[Work to complete]
Please copy out every line in the entries that includes the word "following".

[Supplied material]

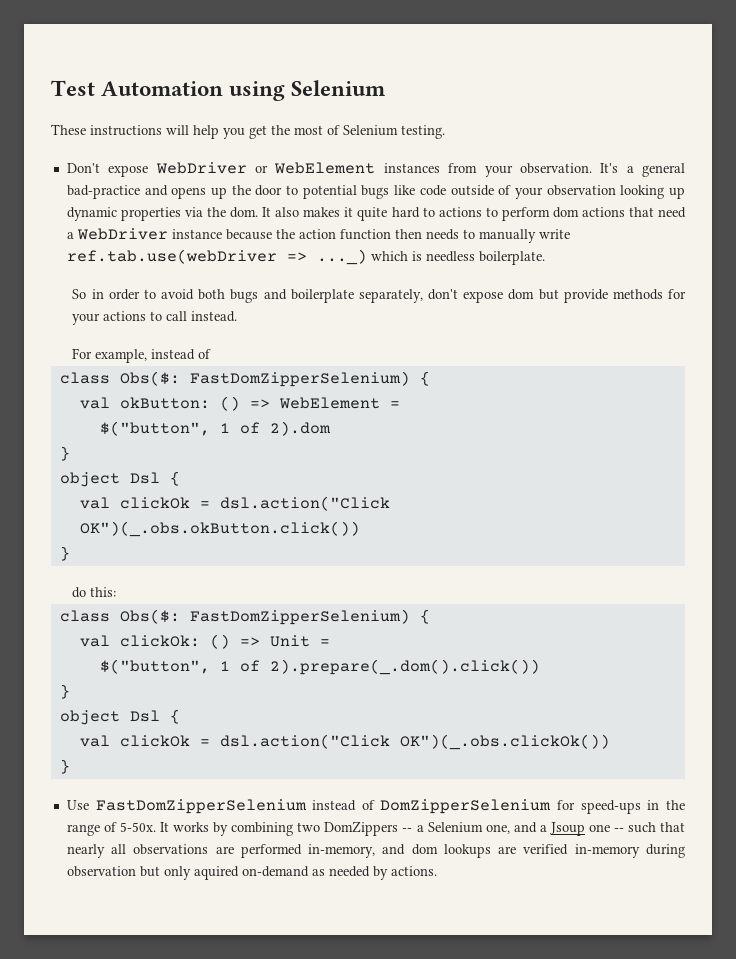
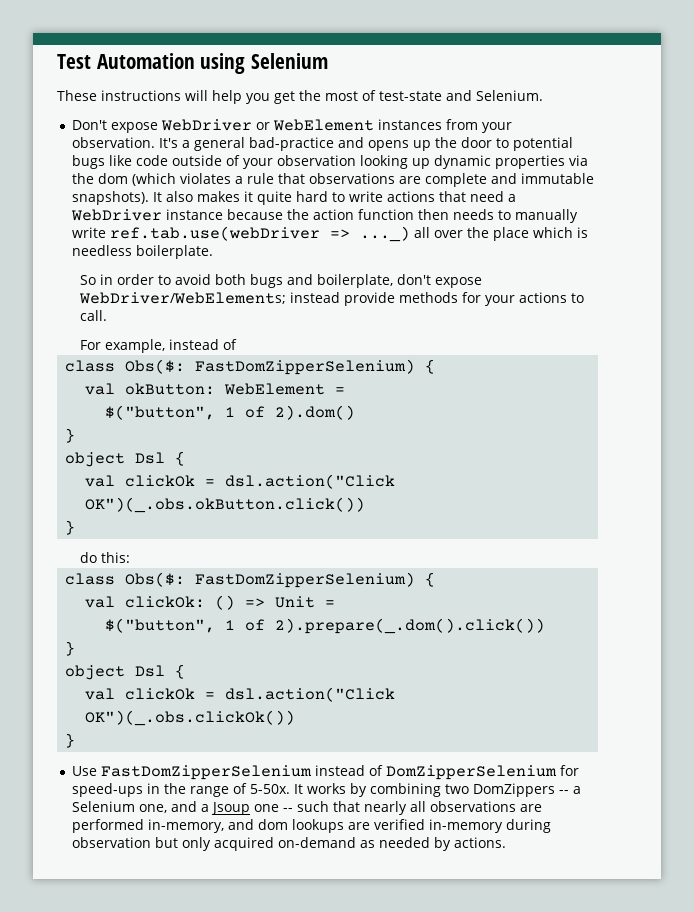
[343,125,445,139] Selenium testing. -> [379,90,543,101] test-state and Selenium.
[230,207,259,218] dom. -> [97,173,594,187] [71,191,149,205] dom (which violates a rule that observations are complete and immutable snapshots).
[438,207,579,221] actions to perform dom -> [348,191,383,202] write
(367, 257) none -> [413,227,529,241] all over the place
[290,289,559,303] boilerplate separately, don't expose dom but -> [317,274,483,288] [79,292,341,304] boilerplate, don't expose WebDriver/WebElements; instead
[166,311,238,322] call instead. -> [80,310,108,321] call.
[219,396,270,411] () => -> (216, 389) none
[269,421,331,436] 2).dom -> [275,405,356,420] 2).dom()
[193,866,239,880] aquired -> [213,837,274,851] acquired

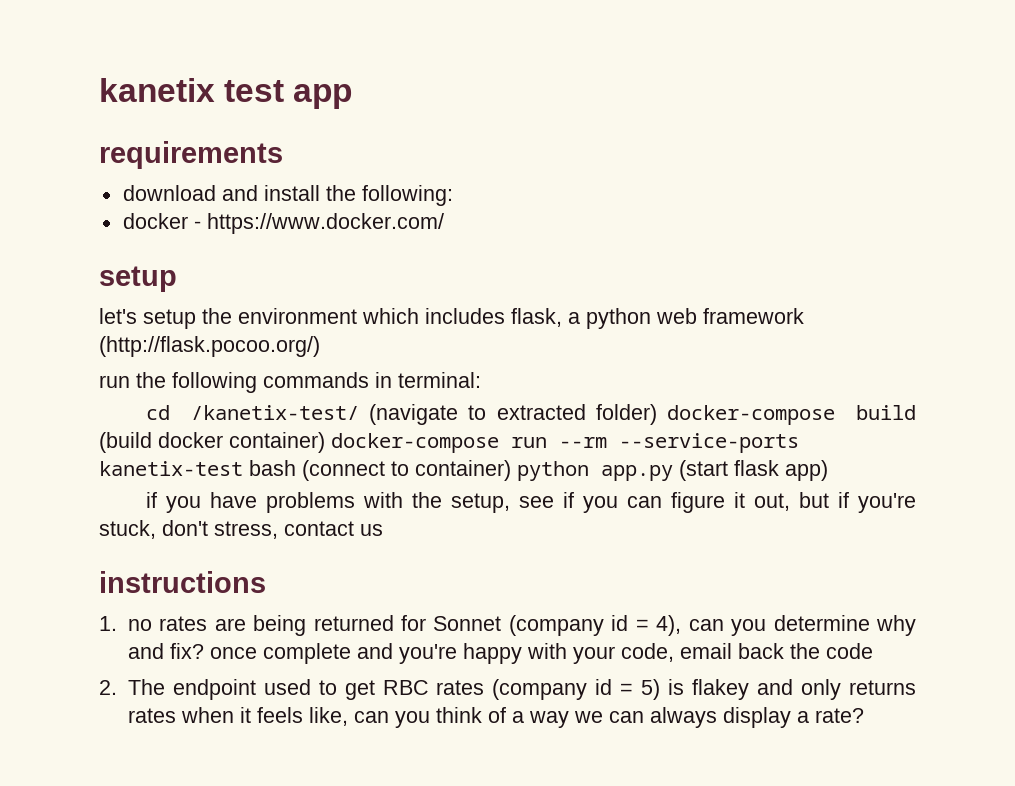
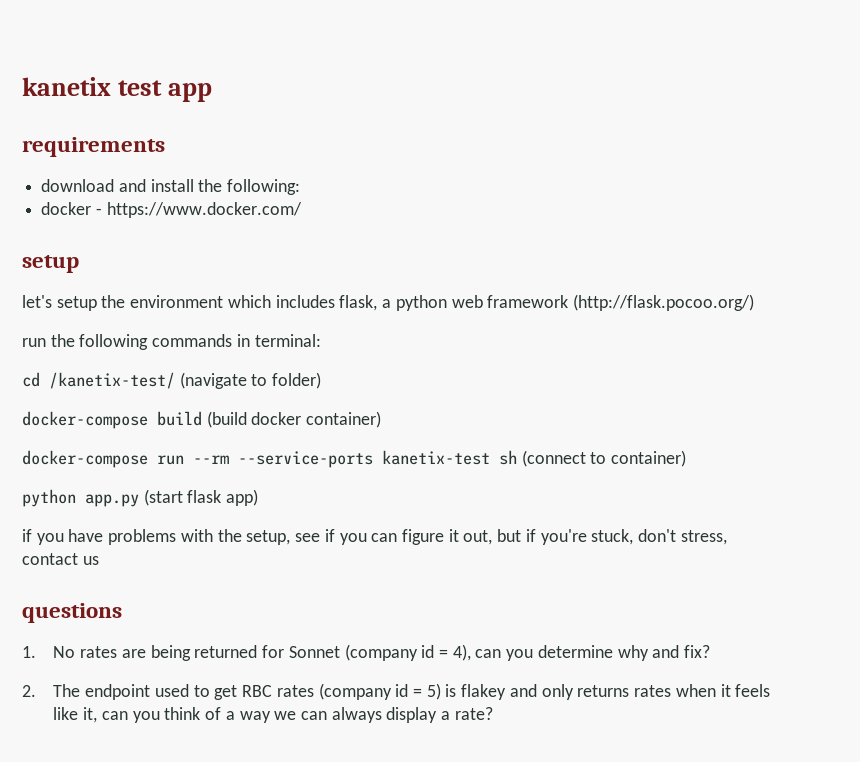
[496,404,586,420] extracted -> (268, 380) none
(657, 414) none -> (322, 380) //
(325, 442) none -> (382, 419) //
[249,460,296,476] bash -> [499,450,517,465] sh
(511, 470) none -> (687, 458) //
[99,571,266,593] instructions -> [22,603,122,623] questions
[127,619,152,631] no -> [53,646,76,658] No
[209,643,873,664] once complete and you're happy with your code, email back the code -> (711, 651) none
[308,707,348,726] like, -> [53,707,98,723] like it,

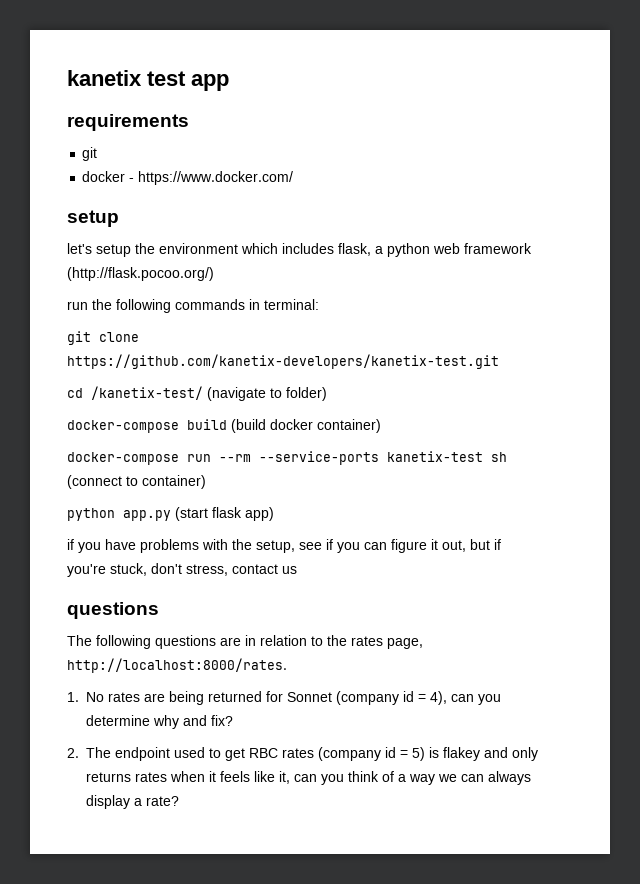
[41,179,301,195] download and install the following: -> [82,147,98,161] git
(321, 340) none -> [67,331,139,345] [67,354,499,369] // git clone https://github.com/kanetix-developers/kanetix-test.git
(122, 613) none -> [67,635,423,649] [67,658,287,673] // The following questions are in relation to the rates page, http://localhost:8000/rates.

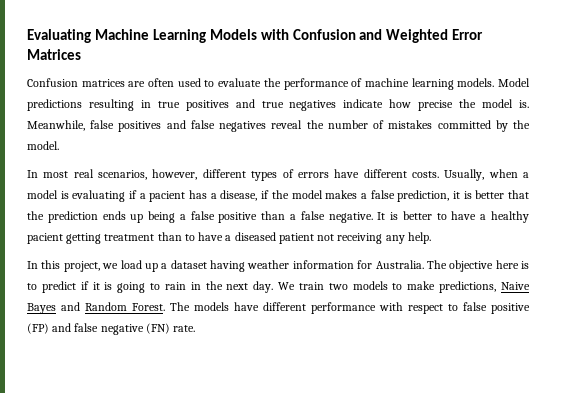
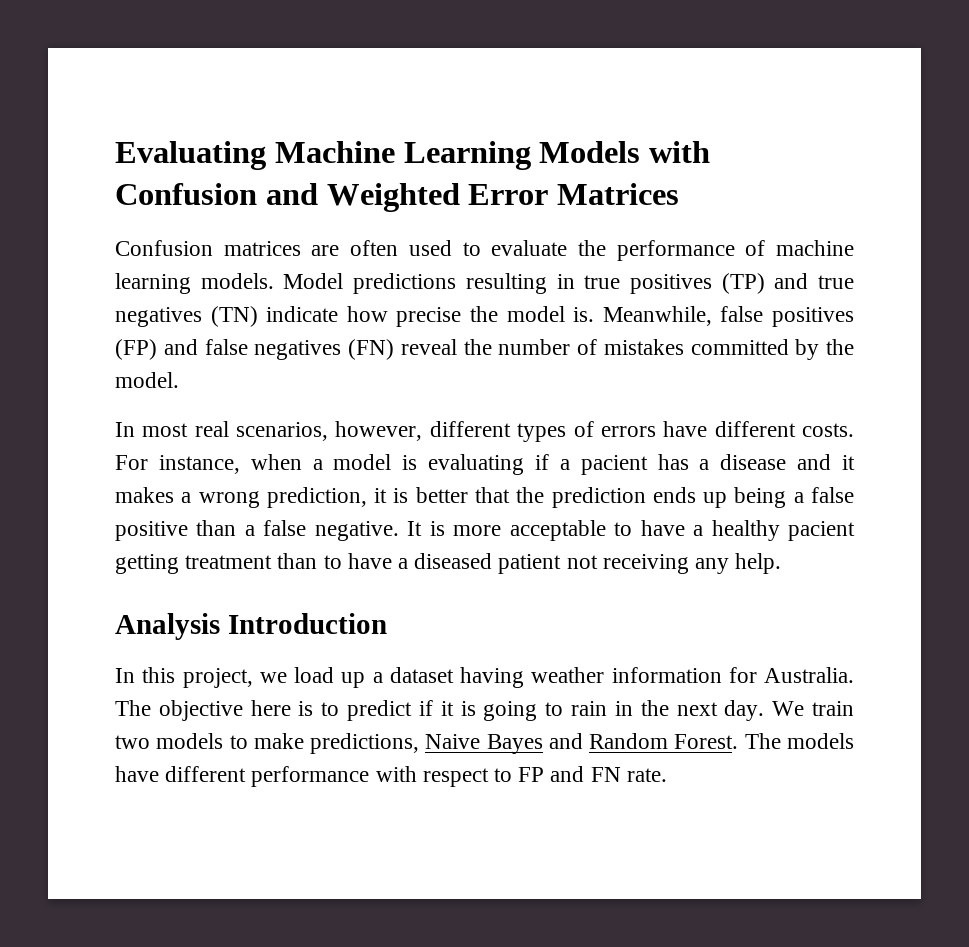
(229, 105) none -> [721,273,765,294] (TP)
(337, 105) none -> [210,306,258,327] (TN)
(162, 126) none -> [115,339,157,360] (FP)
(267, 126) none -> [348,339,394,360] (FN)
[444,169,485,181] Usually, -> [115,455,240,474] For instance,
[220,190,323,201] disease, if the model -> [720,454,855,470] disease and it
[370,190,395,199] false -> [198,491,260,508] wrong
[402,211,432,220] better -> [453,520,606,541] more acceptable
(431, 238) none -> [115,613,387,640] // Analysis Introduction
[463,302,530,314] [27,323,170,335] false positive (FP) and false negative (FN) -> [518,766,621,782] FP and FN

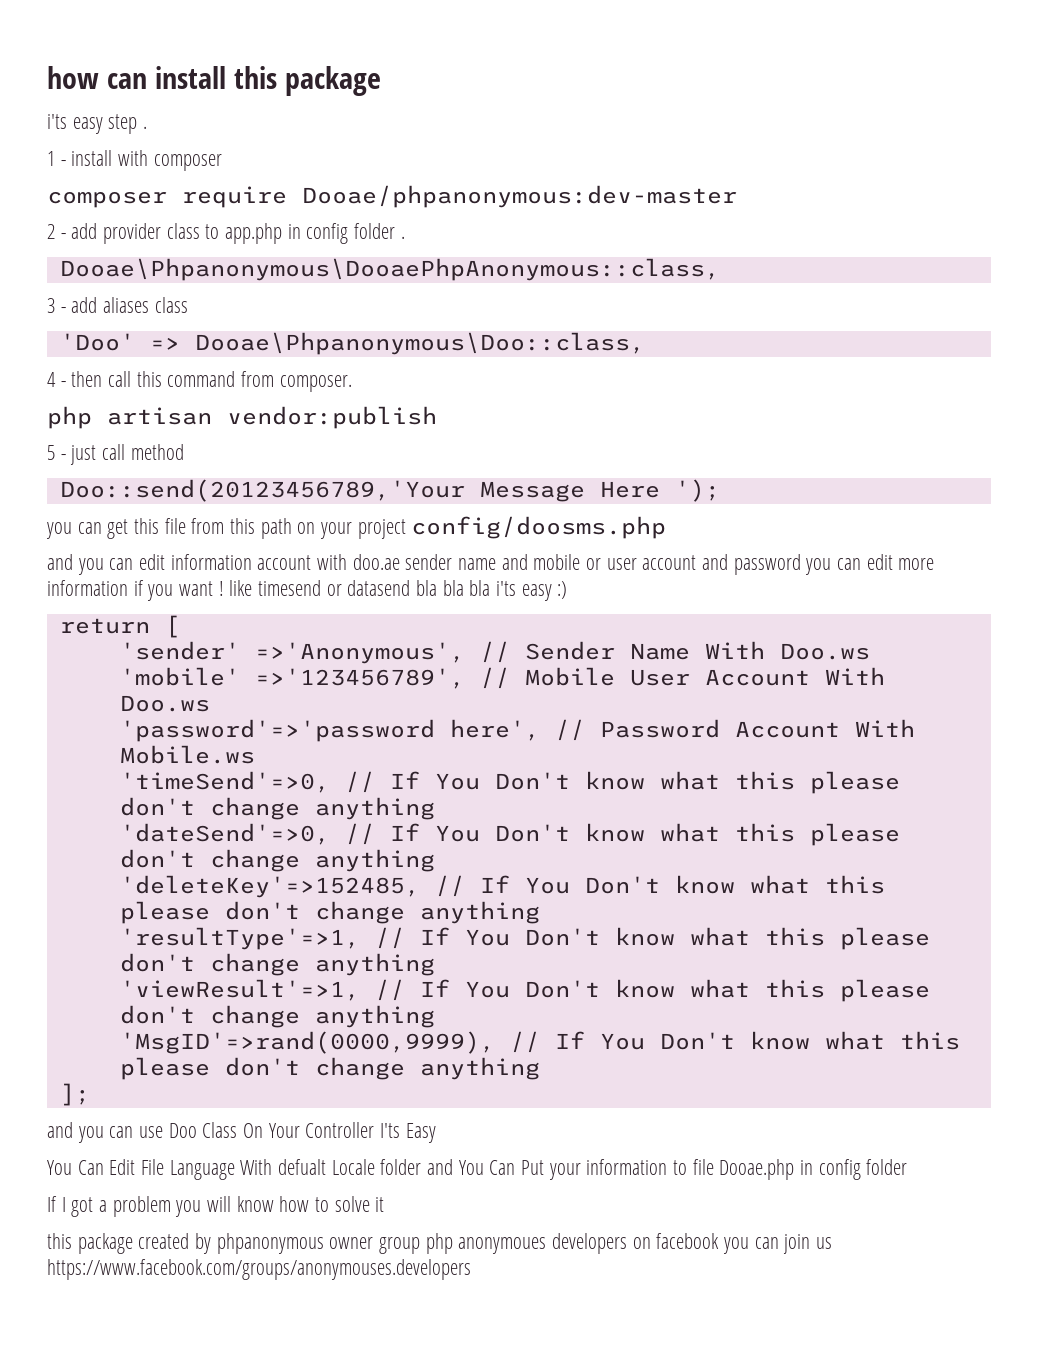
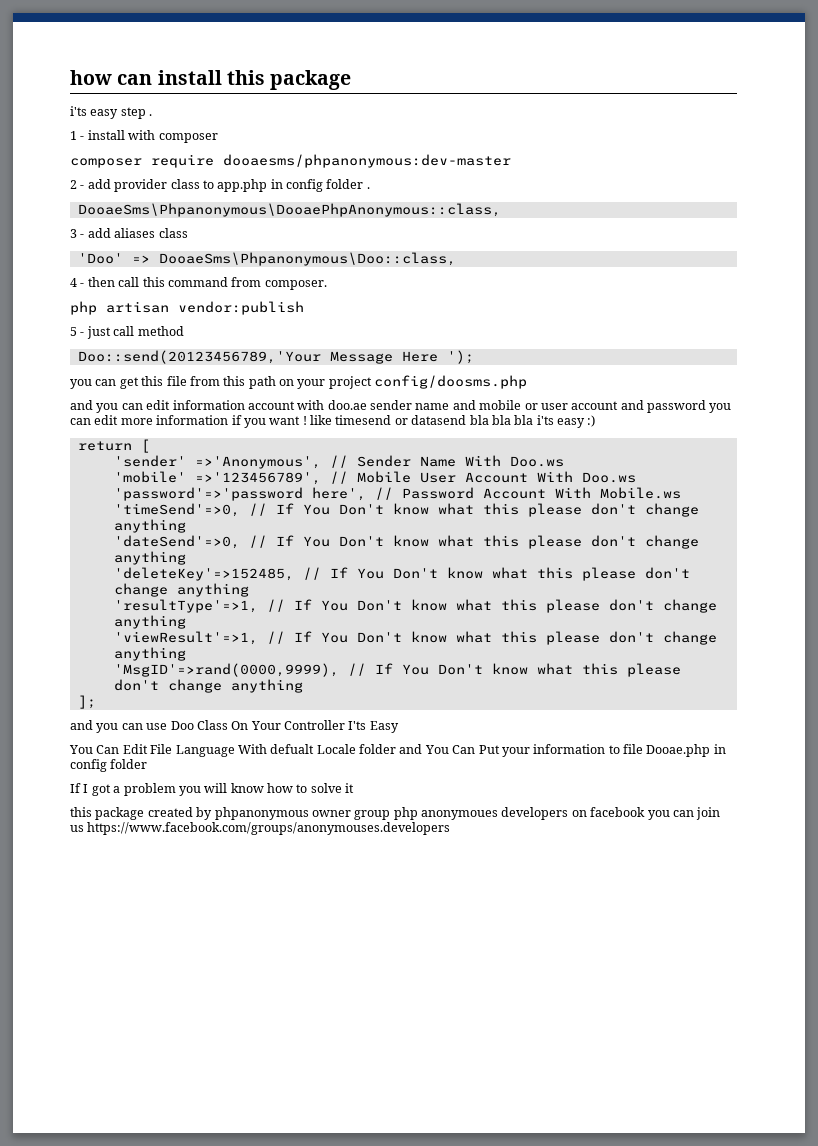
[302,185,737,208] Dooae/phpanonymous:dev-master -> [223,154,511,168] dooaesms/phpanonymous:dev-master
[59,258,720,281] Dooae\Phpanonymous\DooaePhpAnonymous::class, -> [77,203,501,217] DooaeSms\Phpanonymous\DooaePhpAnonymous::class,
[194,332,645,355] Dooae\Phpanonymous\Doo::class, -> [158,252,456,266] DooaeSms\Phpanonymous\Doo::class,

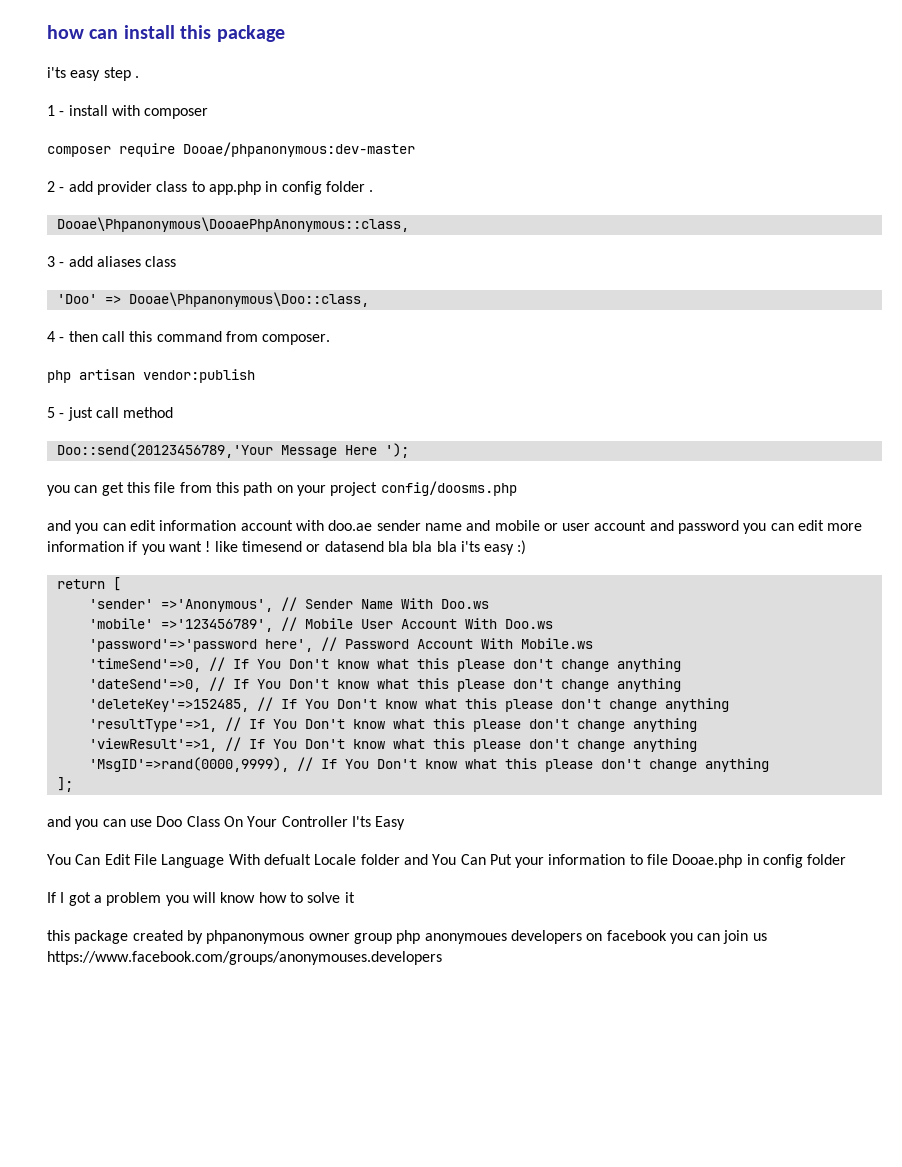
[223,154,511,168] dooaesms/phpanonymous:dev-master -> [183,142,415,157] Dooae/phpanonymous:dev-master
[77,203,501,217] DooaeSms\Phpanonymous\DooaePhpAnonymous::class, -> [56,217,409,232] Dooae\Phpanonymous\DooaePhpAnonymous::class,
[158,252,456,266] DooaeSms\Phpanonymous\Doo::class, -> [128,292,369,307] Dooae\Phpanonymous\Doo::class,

[Answer space]
[41,179,301,195] download and install the following: -> [82,147,98,161] git
(122, 613) none -> [67,635,423,649] [67,658,287,673] // The following questions are in relation to the rates page, http://localhost:8000/rates.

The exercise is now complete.